Task directions — If a line in the records below contains the word "subtotal", copy it.

··· Information given ···

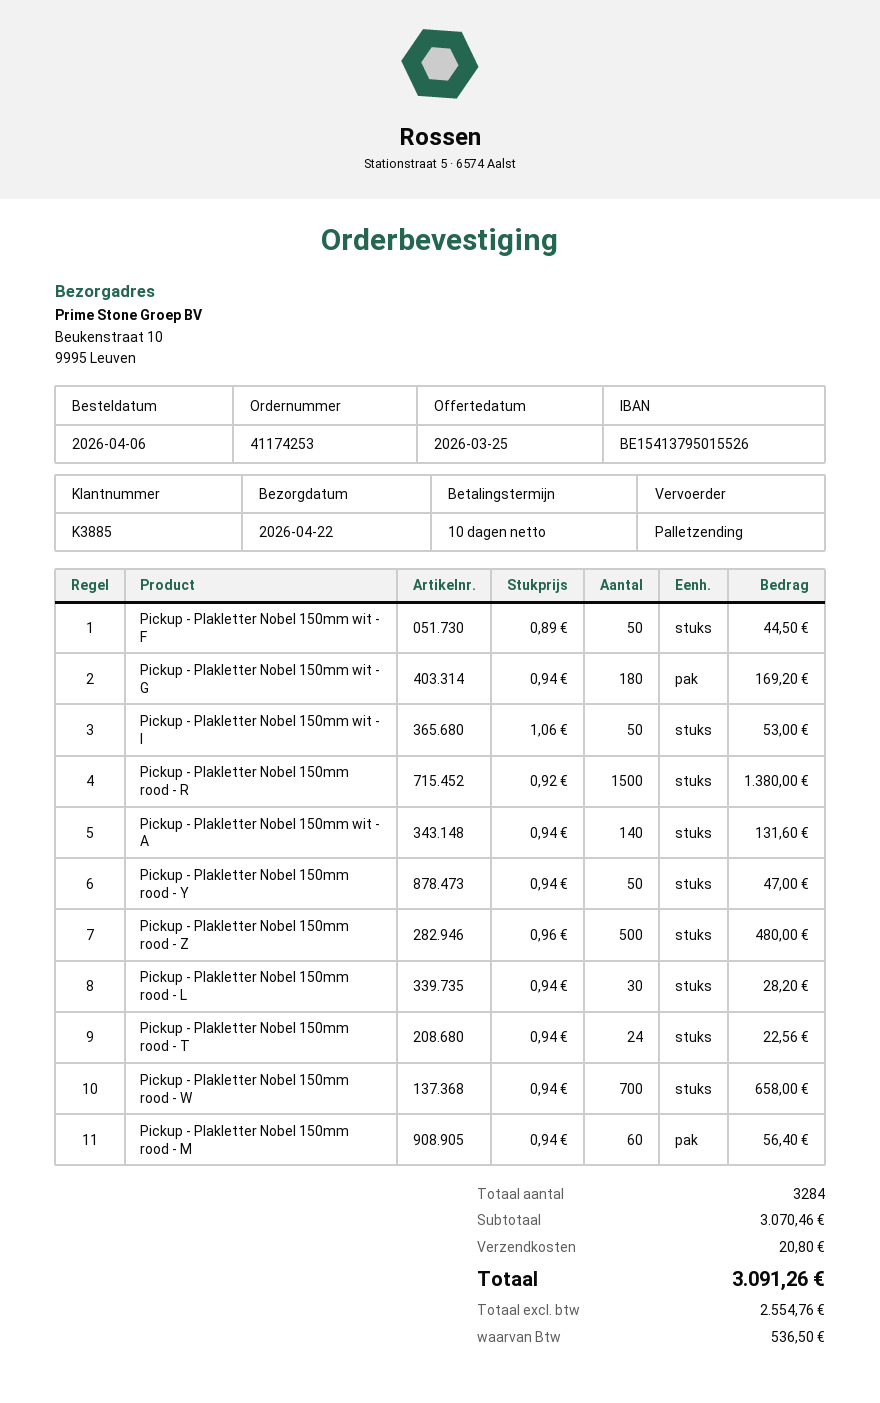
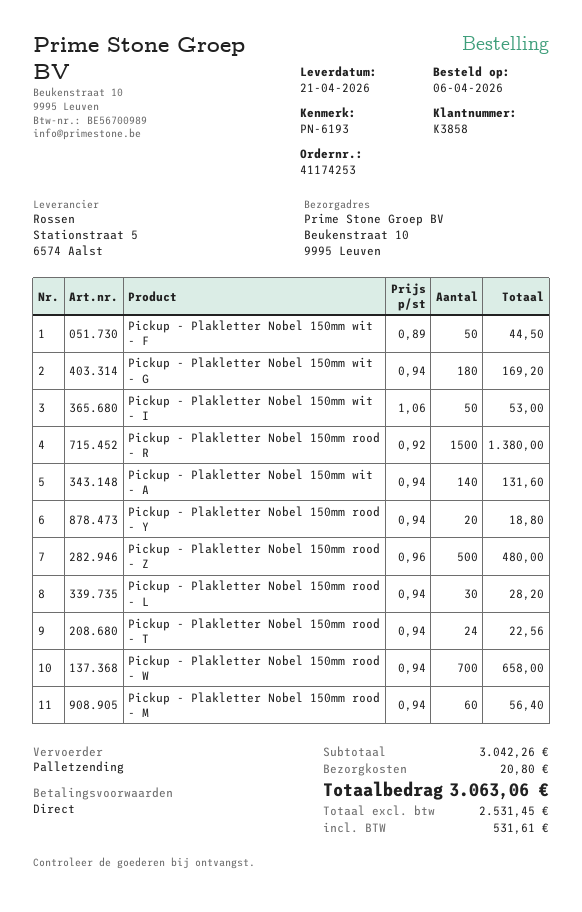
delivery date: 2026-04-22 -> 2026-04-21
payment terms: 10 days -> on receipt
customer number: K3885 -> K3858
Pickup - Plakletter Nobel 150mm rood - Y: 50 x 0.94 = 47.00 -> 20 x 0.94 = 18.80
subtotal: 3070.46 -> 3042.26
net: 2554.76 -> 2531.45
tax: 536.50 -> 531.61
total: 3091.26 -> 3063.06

···
··· Information given ···

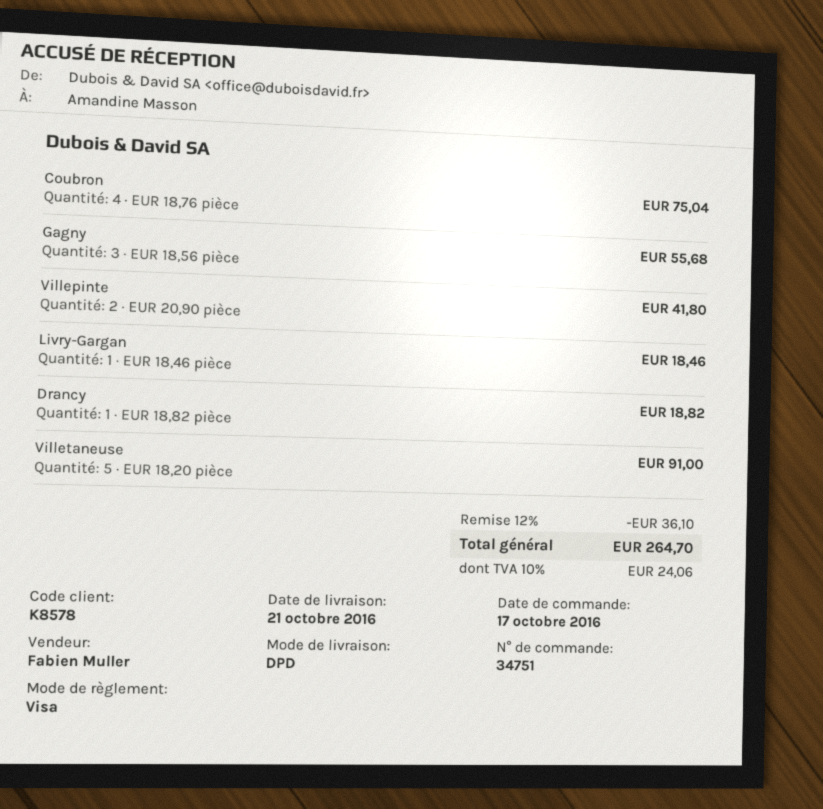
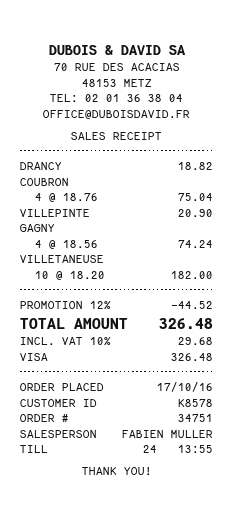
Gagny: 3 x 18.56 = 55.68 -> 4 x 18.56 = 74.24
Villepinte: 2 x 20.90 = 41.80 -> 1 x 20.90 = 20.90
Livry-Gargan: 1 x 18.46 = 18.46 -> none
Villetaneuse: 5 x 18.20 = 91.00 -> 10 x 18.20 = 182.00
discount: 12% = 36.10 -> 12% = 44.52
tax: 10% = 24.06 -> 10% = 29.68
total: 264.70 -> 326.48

···
··· Information given ···

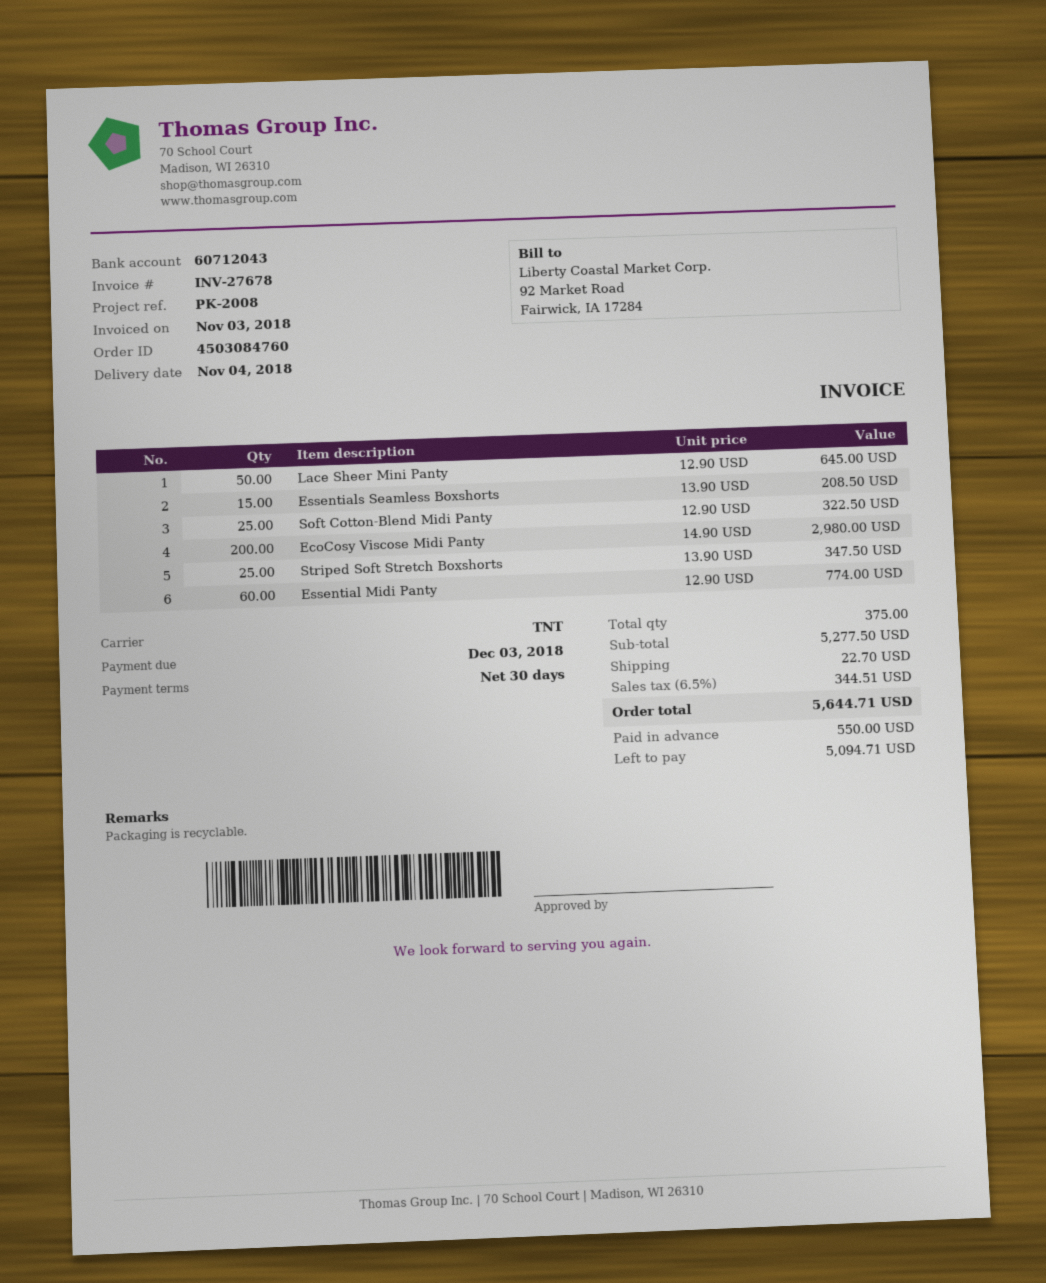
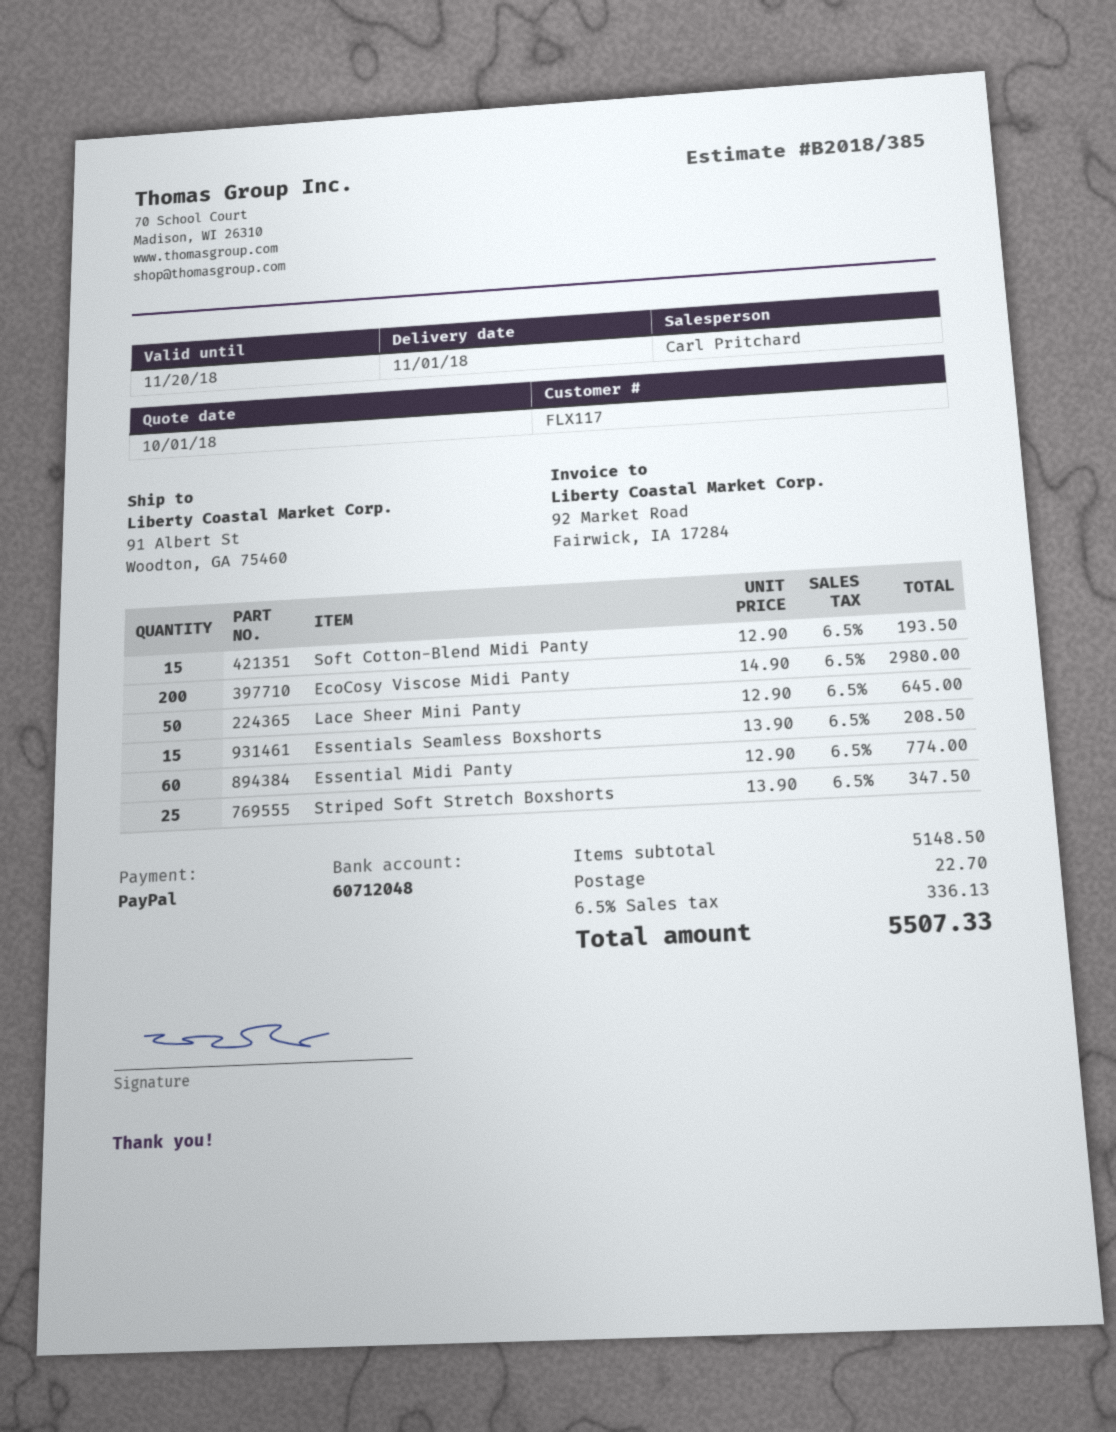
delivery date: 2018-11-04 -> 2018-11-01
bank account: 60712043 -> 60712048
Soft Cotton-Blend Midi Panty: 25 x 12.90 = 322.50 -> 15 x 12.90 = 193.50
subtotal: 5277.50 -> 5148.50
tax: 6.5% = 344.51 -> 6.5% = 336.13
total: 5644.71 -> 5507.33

···

Response below —
subtotal: 3070.46 -> 3042.26
subtotal: 5277.50 -> 5148.50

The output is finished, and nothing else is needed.